A site plan will help you create a business website that meets your needs and the needs of your customers. By taking the time at the beginning to draft a plan, you can avoid pitfalls and make sure you have the content needed to get your site off the ground.
Your site plan should include:
- The Site Purpose
What is the point of this website? And how is it going to fulfill that purpose better than any other site on the Web?
- The Site Goals
SMART goals can help you take a mediocre site and make it great. Once you know the goals of the site, you can plan around them.
- The Customers
Who is going to read this website? Try to be as specific as you can regarding your target audience. Include details like: age, hobbies, income, job title(s), and so on. You might envision different people coming to different parts of your site - that's fine. But know who the audience is that you want to attract. And if your site is already live, you should include data on the audience that you currently have.
- The Content
What will be on the site? Will the content change regularly? Will you focus on selling products with product pages or focus on providing information through articles? Is your content going to be mostly text or images or multimedia?

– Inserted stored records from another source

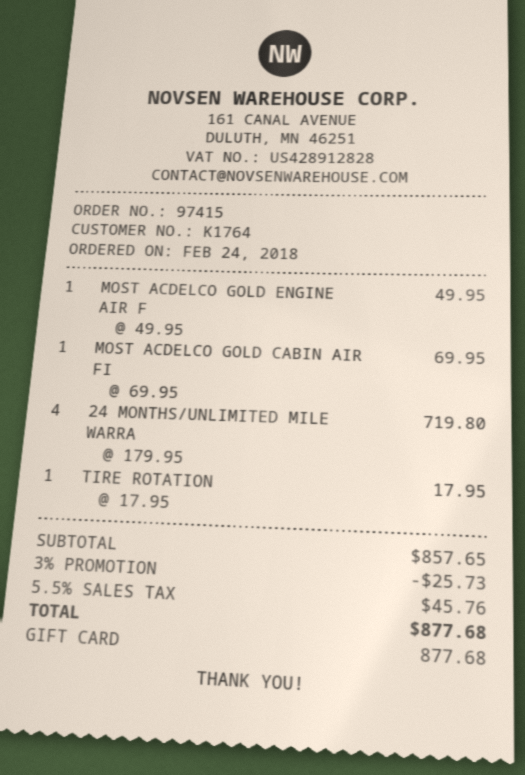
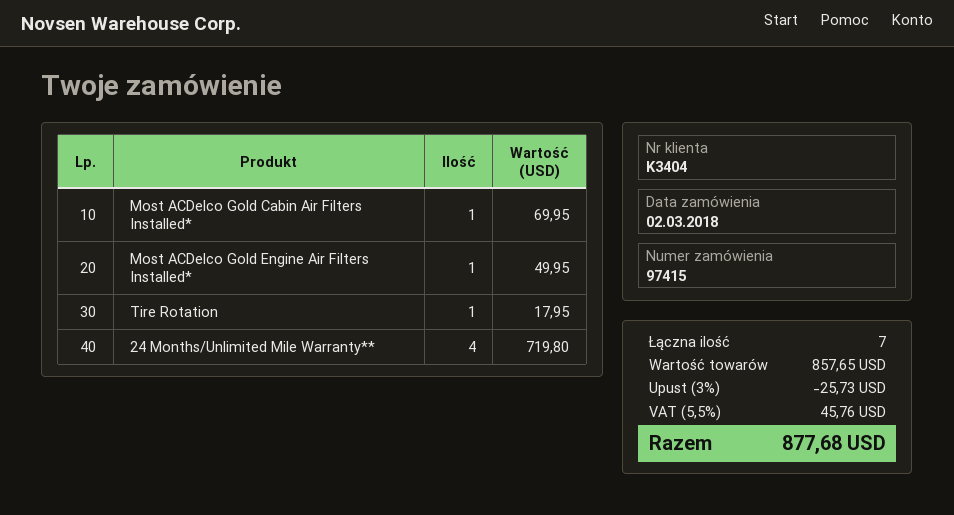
order date: 2018-02-24 -> 2018-03-02
customer number: K1764 -> K3404

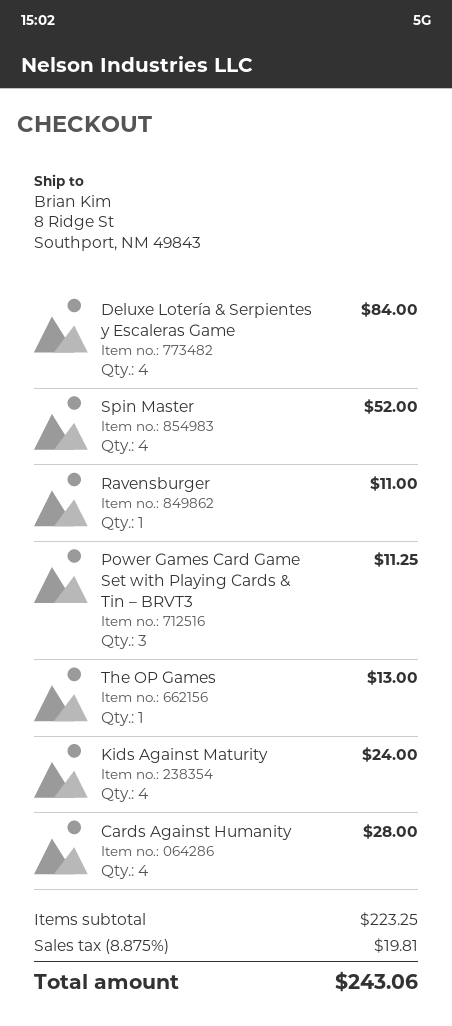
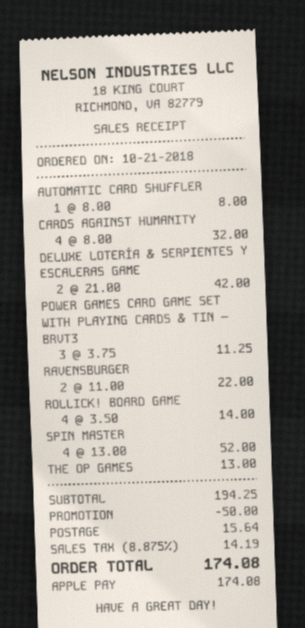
Deluxe Lotería & Serpientes y Escaleras Game: 4 for 84.00 -> 2 for 42.00
Ravensburger: 1 for 11.00 -> 2 for 22.00
Kids Against Maturity: 4 for 24.00 -> none
Cards Against Humanity: 4 for 28.00 -> 4 for 32.00
AUTOMATIC CARD SHUFFLER: none -> 1 for 8.00
ROLLICK! BOARD GAME: none -> 4 for 14.00
subtotal: 223.25 -> 194.25
discount: none -> 50.00
shipping: none -> 15.64
tax: 8.875% = 19.81 -> 8.875% = 14.19
total: 243.06 -> 174.08

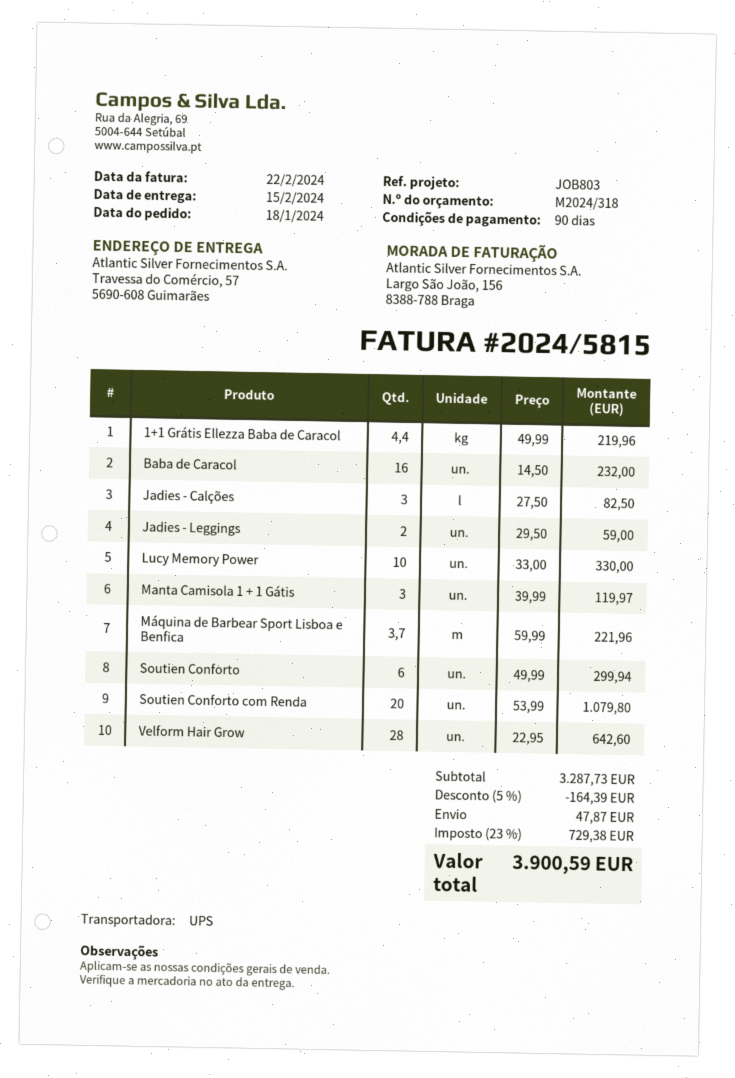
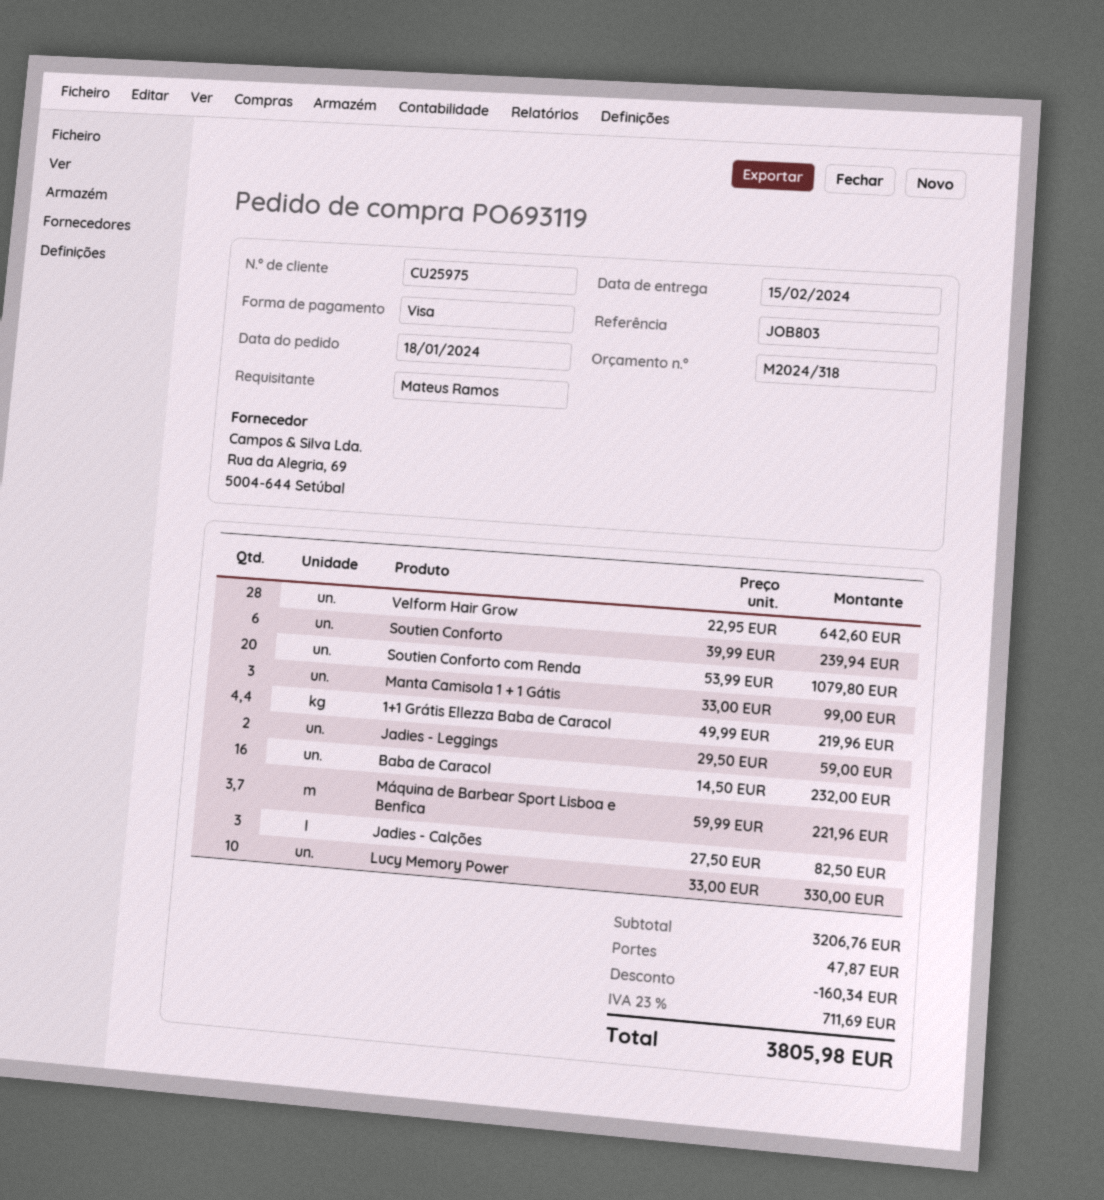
Manta Camisola 1 + 1 Gátis: 3 x 39.99 = 119.97 -> 3 x 33.00 = 99.00
Soutien Conforto: 6 x 49.99 = 299.94 -> 6 x 39.99 = 239.94
subtotal: 3287.73 -> 3206.76
discount: 164.39 -> 160.34
tax: 23% = 729.38 -> 23% = 711.69
total: 3900.59 -> 3805.98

Do you have the content already created or do you still need to get it?
- The Design
What colors will your site be? Remember that design aesthetic varies across different demographics. So if you're planning a website for cutting edge designers, it will have a different look than one designed for stay-at-home dads (except maybe those stay-at-home dads that are also cutting edge designers...). The design includes things like graphic elements, colors, fonts, and typography. The more you plan ahead of time, the easier the design phase will be.
- The Timeline
Once you have the rest of the pieces of the plan together, you should decide on a schedule. Don't forget to include time for testing, revision, and user feedback.
Write Down Your Plan
I find that when I start planning a project, it can get very messy very quickly, so if you plan on having lots of ways to capture your ideas you'll be in better shape. Planning sessions can quickly become brainstorming sessions as well. This is good, but don't let the brainstorming get in the way of getting a solid plan in place for the site. If you find you still want to brainstorm more, then put that into the plan.